#### EXERCISE MATERIALS
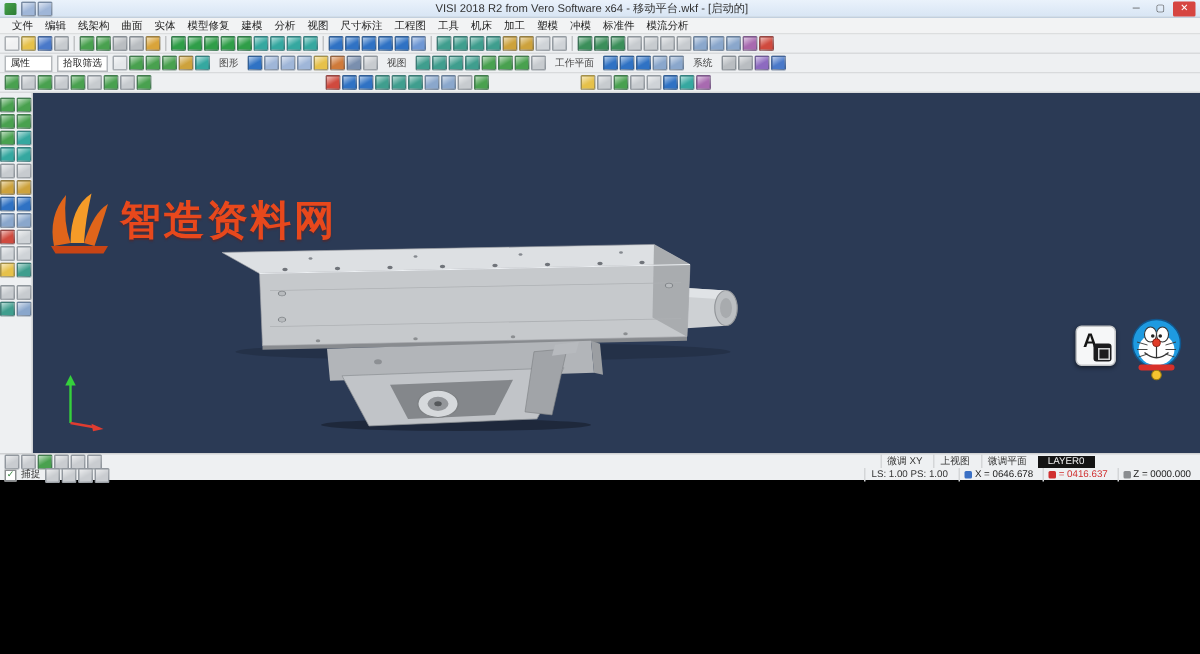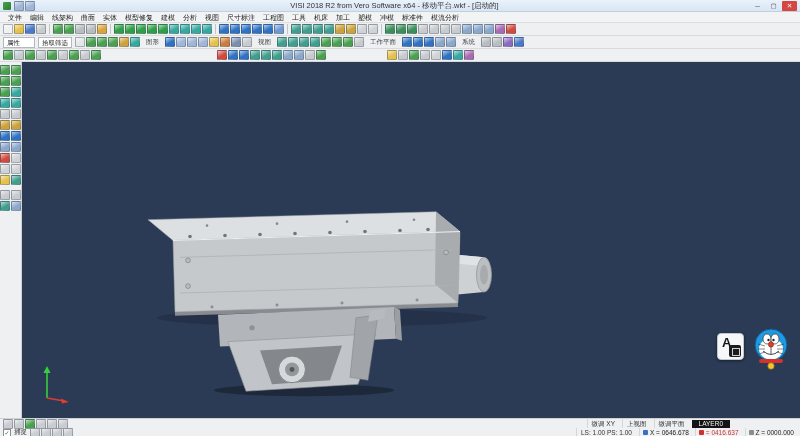"VISI 2018 R2 from Vero" .app { height: 436px -> 320px }
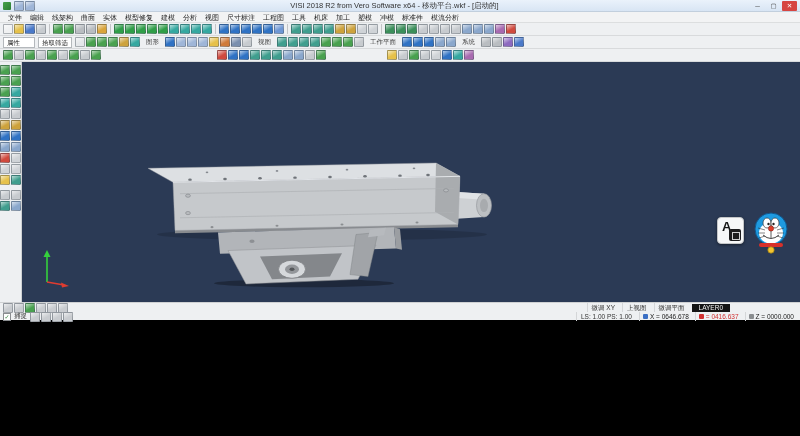"智造资料网" div.watermark { html: none -> <div> <svg> <path></path> <path></path> <path></path> <path></path> </svg> <span>智造资料网</span> </div> }
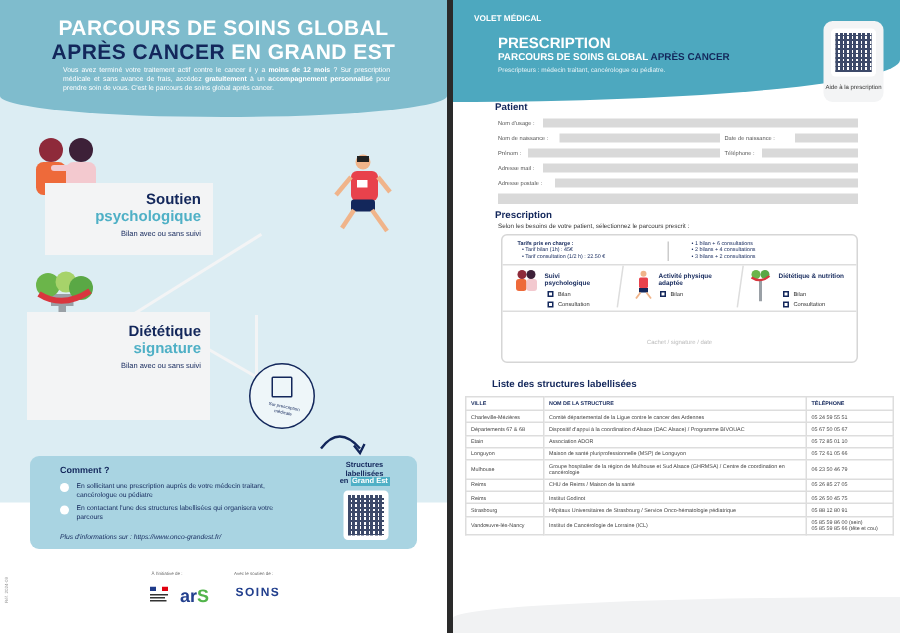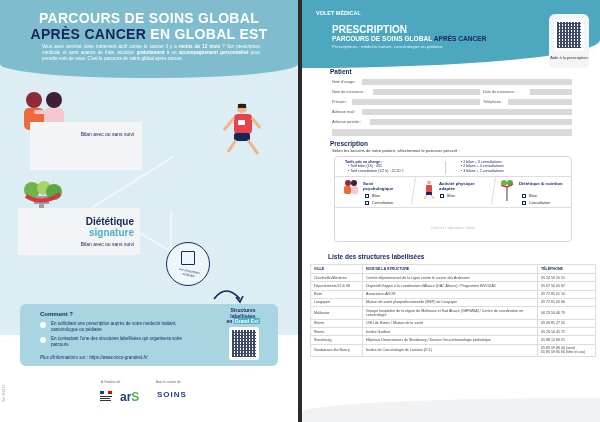"EN GLOBAL EST" span.white { text: GLOBAL -> GRAND }
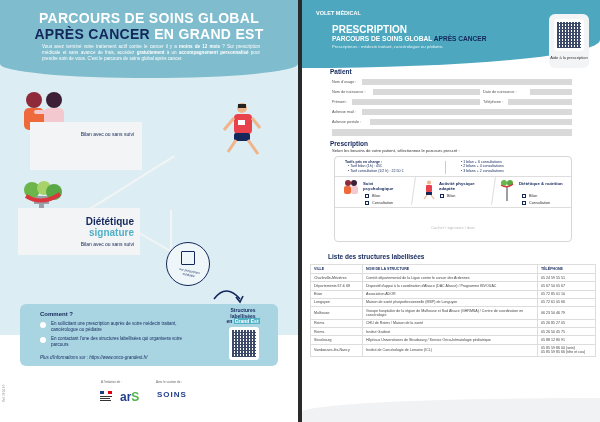"Soutien" div.card-title { html: none -> <div> <span>Soutien</span><br> <span>psychologique</span> </div> }
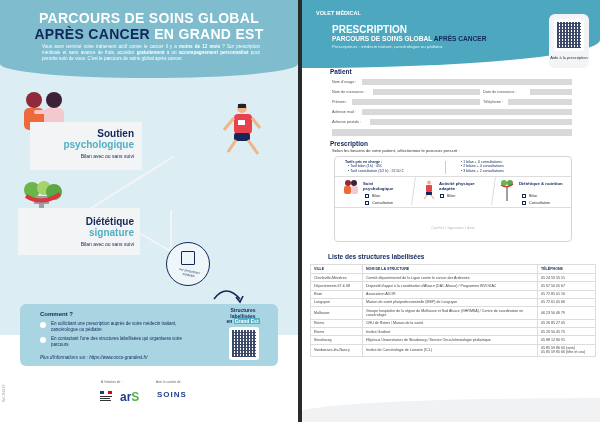"Diététique" div.card { height: 47px -> 72px }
########
The answer must restate each entry word for word and contain no images.

WRITTEN RESPONSE:
"VISI 2018 R2 from Vero" .app { height: 436px -> 320px }
"智造资料网" div.watermark { html: none -> <div> <svg> <path></path> <path></path> <path></path> <path></path> </svg> <span>智造资料网</span> </div> }
"EN GLOBAL EST" span.white { text: GLOBAL -> GRAND }
"Soutien" div.card-title { html: none -> <div> <span>Soutien</span><br> <span>psychologique</span> </div> }
"Diététique" div.card { height: 47px -> 72px }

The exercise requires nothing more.